» **Aim of the exercise**: Search the material for lines containing the word "gold", and copy each one.

» **Working data**:
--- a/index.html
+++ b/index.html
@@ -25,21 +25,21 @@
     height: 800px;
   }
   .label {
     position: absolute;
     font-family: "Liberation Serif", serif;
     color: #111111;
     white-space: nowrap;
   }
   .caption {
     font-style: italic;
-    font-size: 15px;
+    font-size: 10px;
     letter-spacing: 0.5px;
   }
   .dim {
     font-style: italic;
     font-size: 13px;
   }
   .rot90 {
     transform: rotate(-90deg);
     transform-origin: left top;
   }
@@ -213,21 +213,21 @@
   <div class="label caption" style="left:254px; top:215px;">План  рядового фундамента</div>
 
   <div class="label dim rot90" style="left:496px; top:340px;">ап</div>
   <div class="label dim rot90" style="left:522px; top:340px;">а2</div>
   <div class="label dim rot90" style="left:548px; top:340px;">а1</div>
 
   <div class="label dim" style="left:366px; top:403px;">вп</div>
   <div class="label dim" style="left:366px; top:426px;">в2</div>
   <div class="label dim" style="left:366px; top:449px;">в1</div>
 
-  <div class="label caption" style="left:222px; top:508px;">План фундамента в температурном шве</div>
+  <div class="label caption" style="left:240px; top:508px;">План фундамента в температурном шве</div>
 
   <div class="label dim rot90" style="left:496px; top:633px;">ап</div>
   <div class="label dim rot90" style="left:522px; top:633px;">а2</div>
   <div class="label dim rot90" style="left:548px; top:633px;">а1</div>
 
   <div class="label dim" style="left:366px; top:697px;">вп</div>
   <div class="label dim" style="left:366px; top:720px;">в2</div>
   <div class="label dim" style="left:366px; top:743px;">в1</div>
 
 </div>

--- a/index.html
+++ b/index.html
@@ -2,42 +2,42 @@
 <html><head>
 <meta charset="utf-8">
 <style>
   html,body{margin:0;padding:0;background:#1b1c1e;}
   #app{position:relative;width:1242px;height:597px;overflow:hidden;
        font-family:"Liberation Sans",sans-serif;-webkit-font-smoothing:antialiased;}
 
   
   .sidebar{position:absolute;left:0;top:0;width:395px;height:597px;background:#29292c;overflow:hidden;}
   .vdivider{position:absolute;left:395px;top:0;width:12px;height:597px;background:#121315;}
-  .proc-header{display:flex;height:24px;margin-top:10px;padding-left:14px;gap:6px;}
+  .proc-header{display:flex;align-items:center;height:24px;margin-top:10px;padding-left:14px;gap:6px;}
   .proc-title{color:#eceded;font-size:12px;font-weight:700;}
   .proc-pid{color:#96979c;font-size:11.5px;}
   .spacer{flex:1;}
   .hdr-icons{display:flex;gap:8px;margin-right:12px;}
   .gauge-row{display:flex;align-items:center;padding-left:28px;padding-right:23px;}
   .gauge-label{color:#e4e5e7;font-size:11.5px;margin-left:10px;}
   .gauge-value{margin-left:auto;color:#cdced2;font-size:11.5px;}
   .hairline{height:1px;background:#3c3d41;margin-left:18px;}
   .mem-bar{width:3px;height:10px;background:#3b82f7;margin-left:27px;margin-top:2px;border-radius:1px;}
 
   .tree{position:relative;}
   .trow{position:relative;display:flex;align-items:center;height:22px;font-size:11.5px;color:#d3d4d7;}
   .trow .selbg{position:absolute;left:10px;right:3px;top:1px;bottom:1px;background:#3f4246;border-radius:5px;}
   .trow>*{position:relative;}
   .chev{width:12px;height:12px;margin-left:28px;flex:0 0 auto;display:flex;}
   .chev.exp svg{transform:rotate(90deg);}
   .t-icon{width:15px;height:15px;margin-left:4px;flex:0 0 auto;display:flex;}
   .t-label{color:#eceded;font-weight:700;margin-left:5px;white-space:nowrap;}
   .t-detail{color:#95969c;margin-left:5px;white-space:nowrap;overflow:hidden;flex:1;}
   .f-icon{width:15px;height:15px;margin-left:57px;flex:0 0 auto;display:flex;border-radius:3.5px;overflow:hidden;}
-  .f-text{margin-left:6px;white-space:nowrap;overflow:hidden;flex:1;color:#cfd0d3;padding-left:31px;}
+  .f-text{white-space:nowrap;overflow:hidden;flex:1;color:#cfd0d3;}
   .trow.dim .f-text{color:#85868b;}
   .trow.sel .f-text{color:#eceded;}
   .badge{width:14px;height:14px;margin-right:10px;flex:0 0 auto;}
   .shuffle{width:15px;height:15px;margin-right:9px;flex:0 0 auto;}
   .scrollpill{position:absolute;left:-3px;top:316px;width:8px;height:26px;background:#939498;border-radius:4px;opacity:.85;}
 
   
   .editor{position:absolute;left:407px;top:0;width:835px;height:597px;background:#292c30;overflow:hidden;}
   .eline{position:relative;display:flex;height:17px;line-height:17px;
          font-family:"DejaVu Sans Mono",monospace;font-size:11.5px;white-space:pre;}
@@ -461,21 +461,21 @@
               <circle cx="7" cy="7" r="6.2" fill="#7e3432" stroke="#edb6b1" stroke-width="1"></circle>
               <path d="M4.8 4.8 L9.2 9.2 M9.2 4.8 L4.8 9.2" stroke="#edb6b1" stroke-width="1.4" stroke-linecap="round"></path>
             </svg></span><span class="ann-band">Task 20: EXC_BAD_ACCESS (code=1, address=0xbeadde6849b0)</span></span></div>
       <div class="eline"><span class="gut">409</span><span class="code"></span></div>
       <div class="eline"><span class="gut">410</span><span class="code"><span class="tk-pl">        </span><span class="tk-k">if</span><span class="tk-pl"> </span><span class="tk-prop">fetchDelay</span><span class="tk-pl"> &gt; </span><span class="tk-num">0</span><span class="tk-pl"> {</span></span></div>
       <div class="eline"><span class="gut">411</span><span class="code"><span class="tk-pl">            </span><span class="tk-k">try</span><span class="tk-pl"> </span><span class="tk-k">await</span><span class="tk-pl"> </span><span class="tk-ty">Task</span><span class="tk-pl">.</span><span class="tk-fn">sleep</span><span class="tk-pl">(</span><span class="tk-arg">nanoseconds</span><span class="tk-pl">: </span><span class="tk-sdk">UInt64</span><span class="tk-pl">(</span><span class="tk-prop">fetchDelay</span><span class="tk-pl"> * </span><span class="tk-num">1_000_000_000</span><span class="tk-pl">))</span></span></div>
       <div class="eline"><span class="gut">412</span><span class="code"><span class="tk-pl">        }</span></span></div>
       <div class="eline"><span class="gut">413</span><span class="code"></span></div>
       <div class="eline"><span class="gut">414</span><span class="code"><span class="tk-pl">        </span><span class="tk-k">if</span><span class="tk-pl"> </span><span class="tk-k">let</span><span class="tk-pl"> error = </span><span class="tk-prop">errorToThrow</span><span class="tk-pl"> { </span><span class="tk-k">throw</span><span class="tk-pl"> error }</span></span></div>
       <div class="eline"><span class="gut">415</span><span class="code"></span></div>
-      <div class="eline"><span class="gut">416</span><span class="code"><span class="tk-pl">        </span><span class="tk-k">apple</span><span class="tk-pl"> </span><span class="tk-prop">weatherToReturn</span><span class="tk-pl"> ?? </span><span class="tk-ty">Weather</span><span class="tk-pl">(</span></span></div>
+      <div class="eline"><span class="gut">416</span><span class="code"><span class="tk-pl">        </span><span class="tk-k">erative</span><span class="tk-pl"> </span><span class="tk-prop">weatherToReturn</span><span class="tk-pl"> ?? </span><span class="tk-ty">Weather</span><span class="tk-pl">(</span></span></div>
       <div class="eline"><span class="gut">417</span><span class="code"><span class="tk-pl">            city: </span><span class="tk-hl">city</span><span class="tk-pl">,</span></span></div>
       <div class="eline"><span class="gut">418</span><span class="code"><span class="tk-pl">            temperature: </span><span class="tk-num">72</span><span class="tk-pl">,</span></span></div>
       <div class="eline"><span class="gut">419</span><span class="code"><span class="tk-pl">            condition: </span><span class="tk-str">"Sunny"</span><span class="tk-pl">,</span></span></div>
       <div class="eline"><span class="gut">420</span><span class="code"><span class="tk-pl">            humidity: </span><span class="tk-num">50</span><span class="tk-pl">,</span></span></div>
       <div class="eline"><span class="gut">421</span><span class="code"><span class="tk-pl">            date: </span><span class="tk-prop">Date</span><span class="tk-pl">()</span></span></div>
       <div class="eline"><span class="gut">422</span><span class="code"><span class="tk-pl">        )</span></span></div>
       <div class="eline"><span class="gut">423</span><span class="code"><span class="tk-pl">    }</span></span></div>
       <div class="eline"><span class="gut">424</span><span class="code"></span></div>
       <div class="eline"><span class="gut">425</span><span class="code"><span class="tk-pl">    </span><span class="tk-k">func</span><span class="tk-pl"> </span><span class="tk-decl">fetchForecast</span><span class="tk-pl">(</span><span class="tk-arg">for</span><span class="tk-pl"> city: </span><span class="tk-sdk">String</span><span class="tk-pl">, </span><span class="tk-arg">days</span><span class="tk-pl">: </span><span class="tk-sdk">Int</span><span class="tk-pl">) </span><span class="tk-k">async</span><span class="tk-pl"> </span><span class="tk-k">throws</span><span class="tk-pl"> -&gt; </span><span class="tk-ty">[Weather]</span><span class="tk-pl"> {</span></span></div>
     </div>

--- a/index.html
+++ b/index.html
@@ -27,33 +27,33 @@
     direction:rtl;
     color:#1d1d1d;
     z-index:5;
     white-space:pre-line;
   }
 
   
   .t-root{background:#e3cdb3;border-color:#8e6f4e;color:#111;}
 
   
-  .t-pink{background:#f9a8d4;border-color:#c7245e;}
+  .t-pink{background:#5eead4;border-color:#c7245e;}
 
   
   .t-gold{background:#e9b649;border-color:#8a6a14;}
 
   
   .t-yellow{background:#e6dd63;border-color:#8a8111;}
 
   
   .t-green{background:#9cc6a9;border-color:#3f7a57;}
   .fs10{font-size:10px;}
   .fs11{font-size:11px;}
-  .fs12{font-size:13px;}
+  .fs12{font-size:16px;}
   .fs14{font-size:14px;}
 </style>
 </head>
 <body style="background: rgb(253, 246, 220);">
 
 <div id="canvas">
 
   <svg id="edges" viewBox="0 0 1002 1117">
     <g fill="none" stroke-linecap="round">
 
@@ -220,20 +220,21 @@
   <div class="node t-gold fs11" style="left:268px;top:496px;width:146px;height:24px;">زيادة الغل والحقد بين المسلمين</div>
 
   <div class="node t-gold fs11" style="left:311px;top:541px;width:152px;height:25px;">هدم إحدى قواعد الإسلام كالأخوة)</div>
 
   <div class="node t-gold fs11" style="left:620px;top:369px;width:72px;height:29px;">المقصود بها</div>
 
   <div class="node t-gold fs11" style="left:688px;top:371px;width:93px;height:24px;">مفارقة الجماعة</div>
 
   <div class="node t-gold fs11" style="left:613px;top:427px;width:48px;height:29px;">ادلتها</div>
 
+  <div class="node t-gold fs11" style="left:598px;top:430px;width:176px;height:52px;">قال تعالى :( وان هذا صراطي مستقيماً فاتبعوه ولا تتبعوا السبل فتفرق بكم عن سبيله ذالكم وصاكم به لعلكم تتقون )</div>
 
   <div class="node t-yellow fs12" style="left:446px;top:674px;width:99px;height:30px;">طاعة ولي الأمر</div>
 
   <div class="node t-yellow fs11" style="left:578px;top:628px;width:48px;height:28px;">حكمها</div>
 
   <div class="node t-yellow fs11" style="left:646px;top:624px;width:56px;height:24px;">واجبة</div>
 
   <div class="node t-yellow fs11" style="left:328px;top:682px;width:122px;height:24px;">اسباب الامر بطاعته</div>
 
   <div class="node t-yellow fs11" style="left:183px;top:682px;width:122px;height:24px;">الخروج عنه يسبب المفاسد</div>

» **Reply to the exercise**:
   .t-gold{background:#e9b649;border-color:#8a6a14;}
   <div class="node t-gold fs11" style="left:268px;top:496px;width:146px;height:24px;">زيادة الغل والحقد بين المسلمين</div>
   <div class="node t-gold fs11" style="left:311px;top:541px;width:152px;height:25px;">هدم إحدى قواعد الإسلام كالأخوة)</div>
   <div class="node t-gold fs11" style="left:620px;top:369px;width:72px;height:29px;">المقصود بها</div>
   <div class="node t-gold fs11" style="left:688px;top:371px;width:93px;height:24px;">مفارقة الجماعة</div>
   <div class="node t-gold fs11" style="left:613px;top:427px;width:48px;height:29px;">ادلتها</div>
+  <div class="node t-gold fs11" style="left:598px;top:430px;width:176px;height:52px;">قال تعالى :( وان هذا صراطي مستقيماً فاتبعوه ولا تتبعوا السبل فتفرق بكم عن سبيله ذالكم وصاكم به لعلكم تتقون )</div>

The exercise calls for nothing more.